If Omicron is mild, why are so many people dying in Ontario?
CBC
While Ontario's rate of new COVID-19 infections appears to have slowed from its record peaks, the daily death toll in this Omicron wave is still on the rise and approaching a level as high as any point in the pandemic.
There are also no signs that the death rate is slowing down. Scientists expect Ontario's daily reports to continue to trend upwards into February, even after the province begins easing COVID-19 restrictions on Monday.
During the third week of January, the most recent week for which full figures are available, Public Health Ontario recorded an average of 52 COVID-19 deaths per day, a rate only exceeded at the peaks of the first and second waves.
The mounting number of deaths raises questions. If Omicron is a milder version of the novel coronavirus, why are so many people dying, and what's going on with the effectiveness of vaccines?
The answers are found in the sheer numbers of people getting infected by the Omicron variant, says Tara Moriarty, an infectious disease researcher and associate professor at the University of Toronto.
"We're seeing scales of infection that we have not seen in the entire epidemic to date," Moriarty said in an interview. "There are going to be a lot of deaths, even if the virus is half as severe [as previous variants]."

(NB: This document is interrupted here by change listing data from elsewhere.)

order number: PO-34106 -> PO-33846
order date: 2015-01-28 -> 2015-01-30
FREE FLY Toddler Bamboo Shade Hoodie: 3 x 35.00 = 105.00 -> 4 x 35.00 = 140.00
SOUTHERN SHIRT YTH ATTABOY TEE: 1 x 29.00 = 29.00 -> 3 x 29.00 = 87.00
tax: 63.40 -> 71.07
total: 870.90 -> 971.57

Public Health Ontario's official count of COVID-19 deaths so far this month has already exceeded 1,000. Given the lag between the day that a death occurs and its entry into the provincial database, this puts January 2022 on track to be one of the three deadliest calendar months of the pandemic.
The growing death toll shows the impact of the Omicron wave, says Dr. Jerome Leis, medical director of infection prevention and control at Sunnybrook Health Sciences Centre in Toronto.

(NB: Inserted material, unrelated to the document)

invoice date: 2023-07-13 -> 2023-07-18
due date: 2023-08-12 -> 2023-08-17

The Omicron variant "has likely infected more people in five weeks than all of the rest of the pandemic combined," said Leis in an interview.

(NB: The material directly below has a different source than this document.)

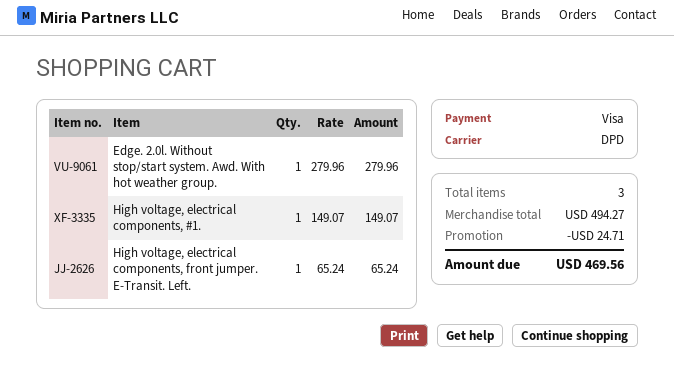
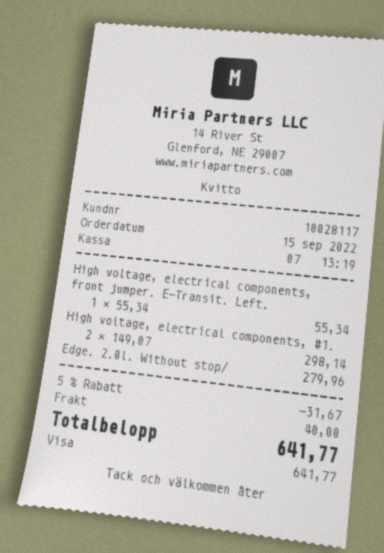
High voltage, electrical components, #1.: 1 x 149.07 = 149.07 -> 2 x 149.07 = 298.14
High voltage, electrical components, front jumper. E-Transit. Left.: 1 x 65.24 = 65.24 -> 1 x 55.34 = 55.34
discount: 24.71 -> 31.67
shipping: none -> 40.00
total: 469.56 -> 641.77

"By virtue of so many infections, even a milder severity will translate into a significant number of hospitalizations and deaths, and that's what we're seeing now."
Among those dying are some people who had been vaccinated against COVID-19. However, that is not proof that the vaccines aren't working.
"Without the high level of vaccination that we have in Ontario, it would have been far worse," said Leis.
There's substantial evidence from around the world showing reduced rates of death and hospitalization among vaccinated populations. There's also fresh Ontario-based research demonstrating the effectiveness of vaccines against severe health outcomes specifically from the Omicron variant.
The new study, which is yet to be peer-reviewed, found that having three doses of a vaccine is about 95 percent effective in preventing hospitalization or death from the Omicron variant, while two doses are 80 to 85 per cent effective, said Dr. Jeff Kwong, senior scientist with ICES, a research institute focused on health issues in Ontario.